Amending non-tip changesets

Pierre-Yves David pyd at fb.com
Fri Apr 11 15:00:44 UTC 2014


On 04/11/2014 07:58 AM, Colin Caughie wrote:
> I've recently started using the evolve extension as part of my daily 
> workflow, replacing mq. So far my experience has been excellent; it 
> seems to work very well and wasn't hard to pick up. I really like 
> knowing that if I mess up I can always get back to where I was (even 
> if it still sometimes takes a bit of thinking to figure out how).
>
> There is one part of my workflow that I haven't quite figured out how 
> to optimize yet, I wonder if any of you have any suggestions. It 
> relates to our code review process, which I discussed last month on 
> the Mercurial list (the "ReviewBoard and Mercurial" discussion).
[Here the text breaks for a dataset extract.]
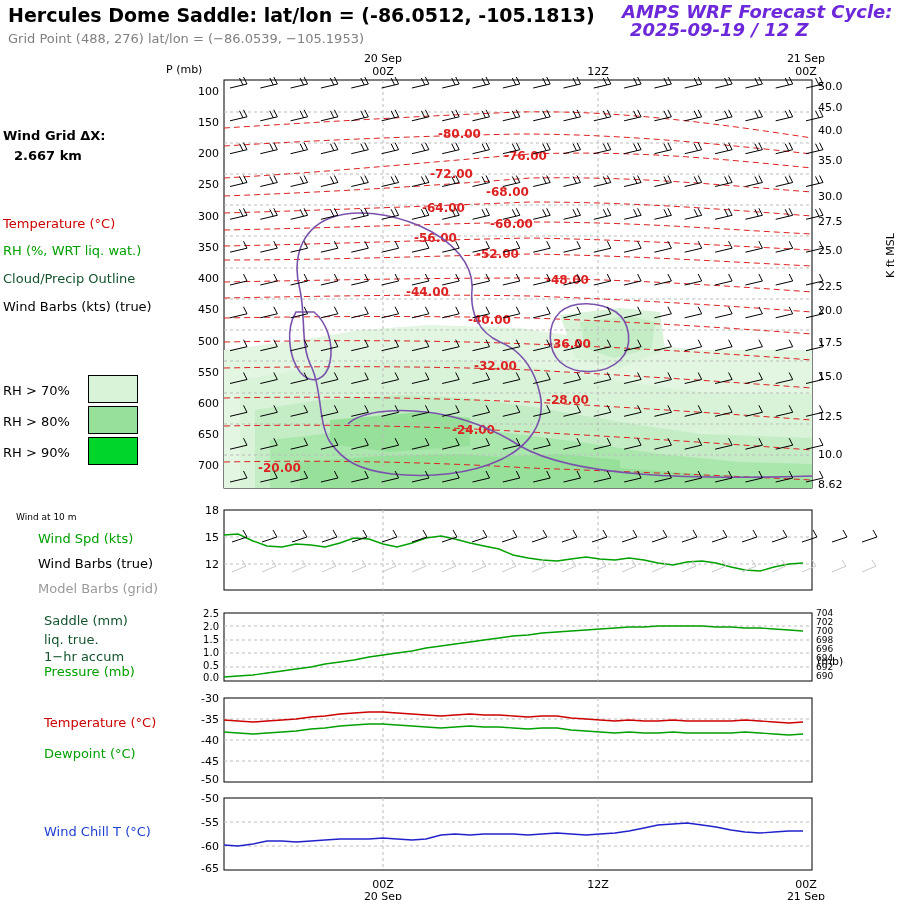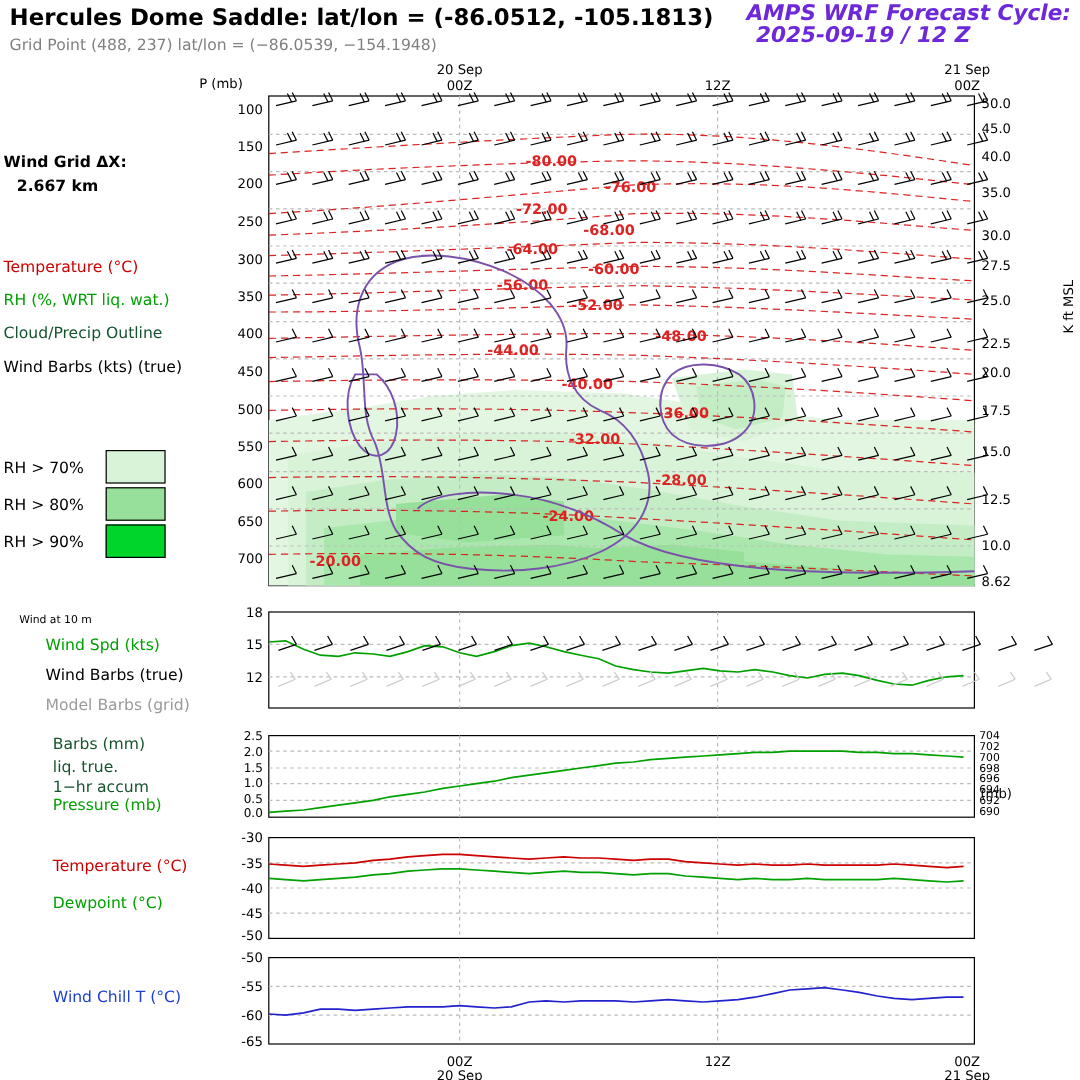"Grid Point (488, 237) lat/lon" div.abs { text: 237) lat/lon = (−86.0539, −154.1948 -> 276) lat/lon = (−86.0539, −105.1953 }
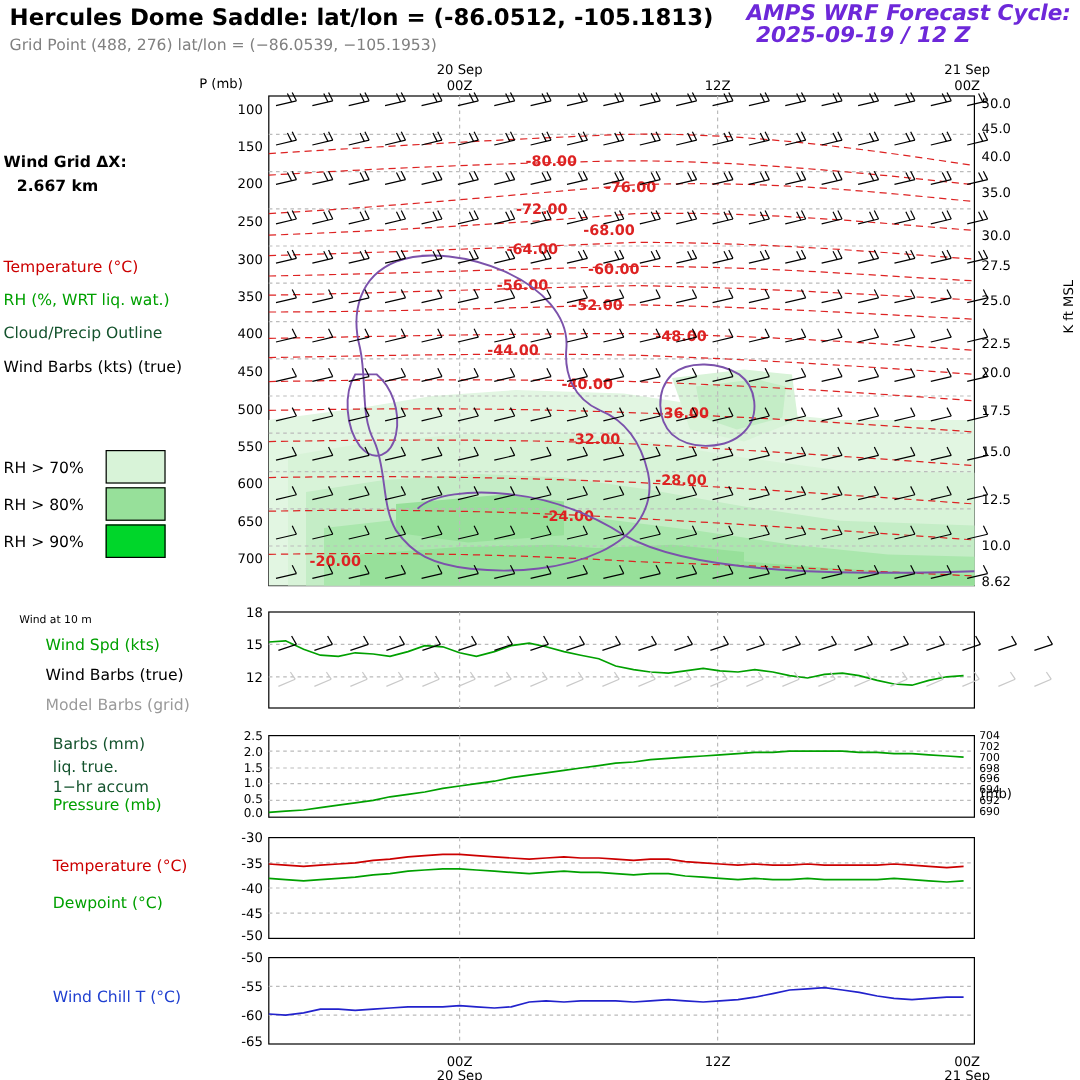"Barbs (mm)" div.abs { text: Barbs -> Saddle }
Our 
> mq-based process goes like this:
>
> 1. Commit changes as an mq patch
> 2. Post a review
> 3. Continue working, creating new mq patches as necessary
> 4. When you get review feedback, pop the later patches, make the 
> required changes to the patch under review and qrefresh
> 5. Post a diff update based on the amended patch, e.g. using "hg 
> postreview -e"
> etc.
> 6. qpush the later patches and continue working
>
> Steps 4-6 are the interesting ones. I know I can do:
>
> 4. After feedback, "hg update" to the the changeset that needs 
> modified, make the required changes and run "hg amend"
> 5. Post a diff update based on the amended patch
> 6. Rebase the newer changesets using "hg rebase <rev>", where <rev> is 
> the first changeset after the one being amended
> 7. "hg update" to get back to tip.
>
> This works, but it would be nice to be able to do that 
> "automatically", i.e. without having to find the revision number of 
> the changeset to be rebased. Like maybe an "hg rebase --unstable" option?
>
> I did try "hg evolve -a" but that did something a bit weird; it looked 
> like it *merged* the unstable changesets with my amended one which 
> made the graph look a lot more complicated than it needed to be.

hg evolve is exactly meant for that. Can you elaborate on this merge 
thing? The result should have been the same as rebase.